(Version comparison data)

======

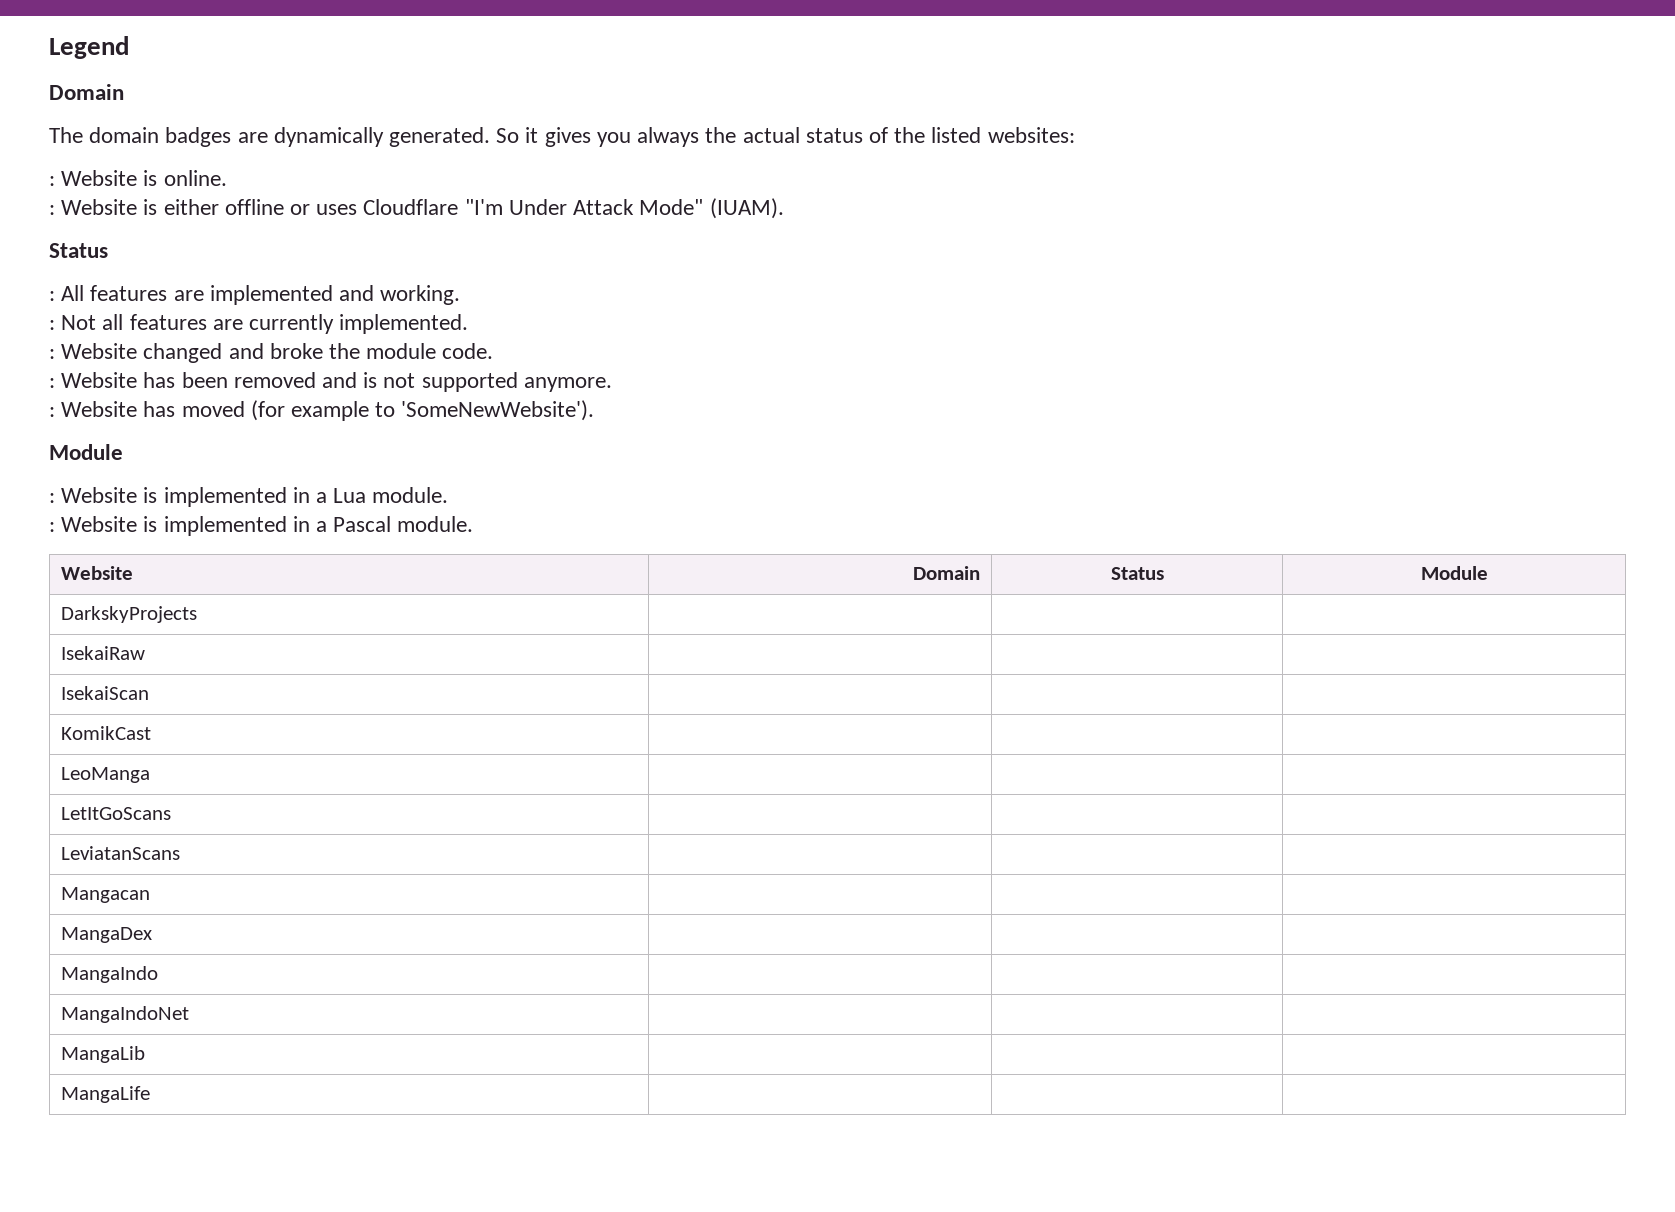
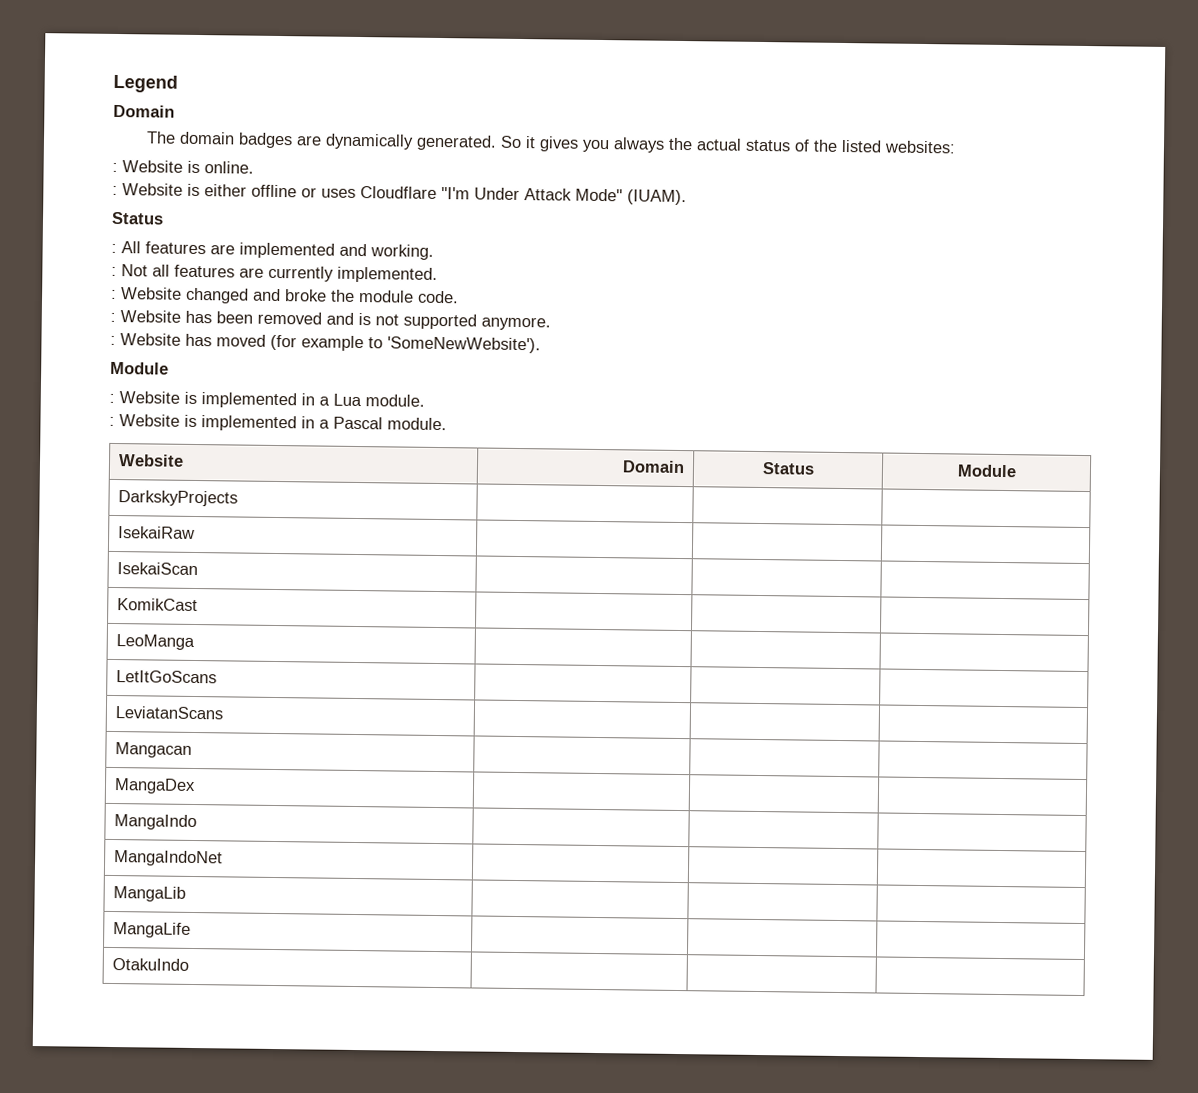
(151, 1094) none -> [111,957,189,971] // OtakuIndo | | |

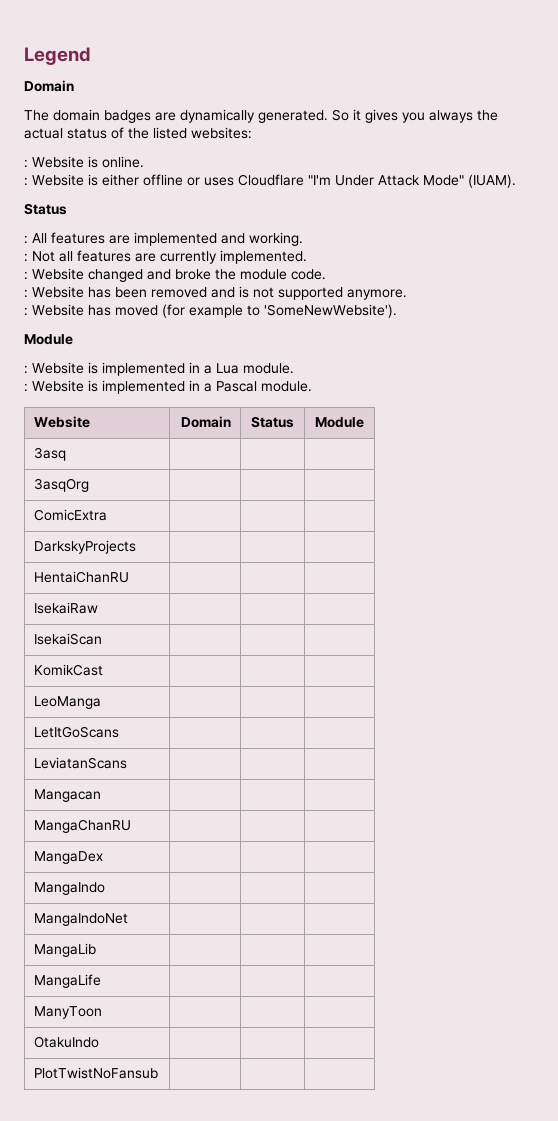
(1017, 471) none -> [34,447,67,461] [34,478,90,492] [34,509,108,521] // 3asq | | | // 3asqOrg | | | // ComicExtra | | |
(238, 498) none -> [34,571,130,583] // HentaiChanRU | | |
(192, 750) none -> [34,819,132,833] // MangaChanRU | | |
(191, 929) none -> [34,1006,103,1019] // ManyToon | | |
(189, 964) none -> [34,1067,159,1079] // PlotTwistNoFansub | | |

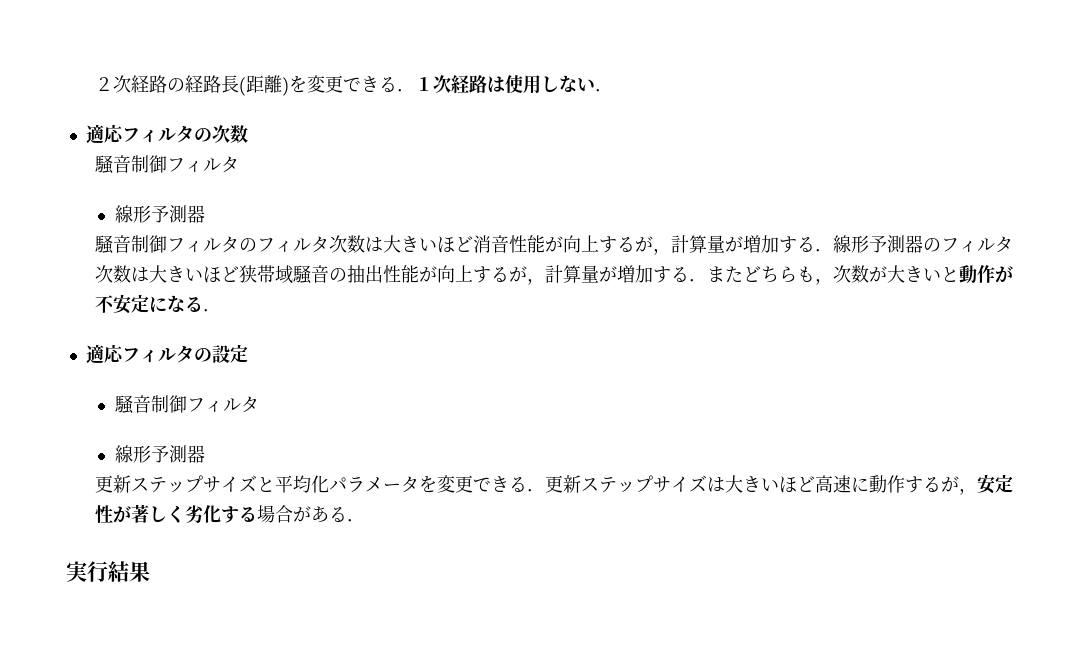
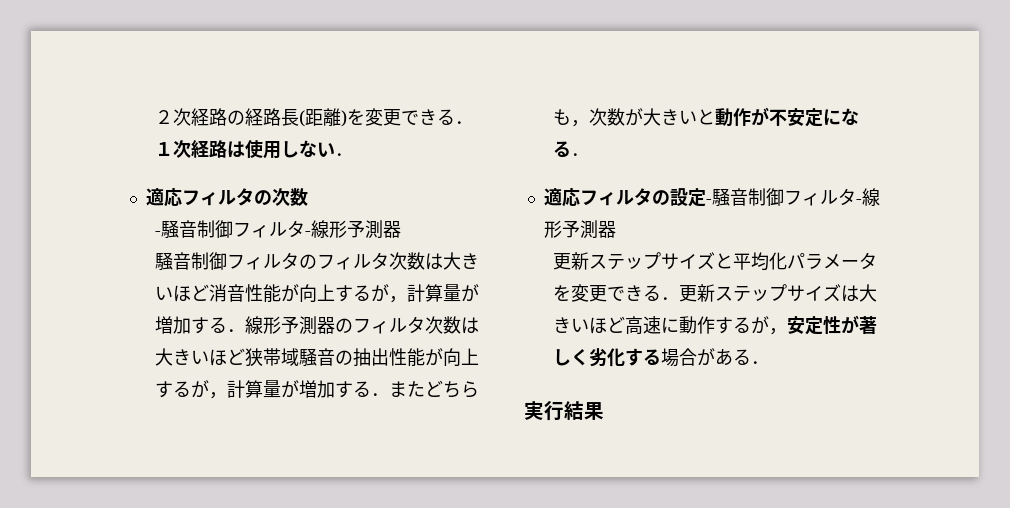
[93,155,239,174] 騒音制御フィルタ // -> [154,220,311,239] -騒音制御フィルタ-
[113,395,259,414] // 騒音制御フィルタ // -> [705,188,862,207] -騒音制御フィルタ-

======

Exercise aim: Search the data above for lines holding "騒音制御フィルタ" and copy each of them.

Solution to the exercise:
[93,155,239,174] 騒音制御フィルタ // -> [154,220,311,239] -騒音制御フィルタ-
[113,395,259,414] // 騒音制御フィルタ // -> [705,188,862,207] -騒音制御フィルタ-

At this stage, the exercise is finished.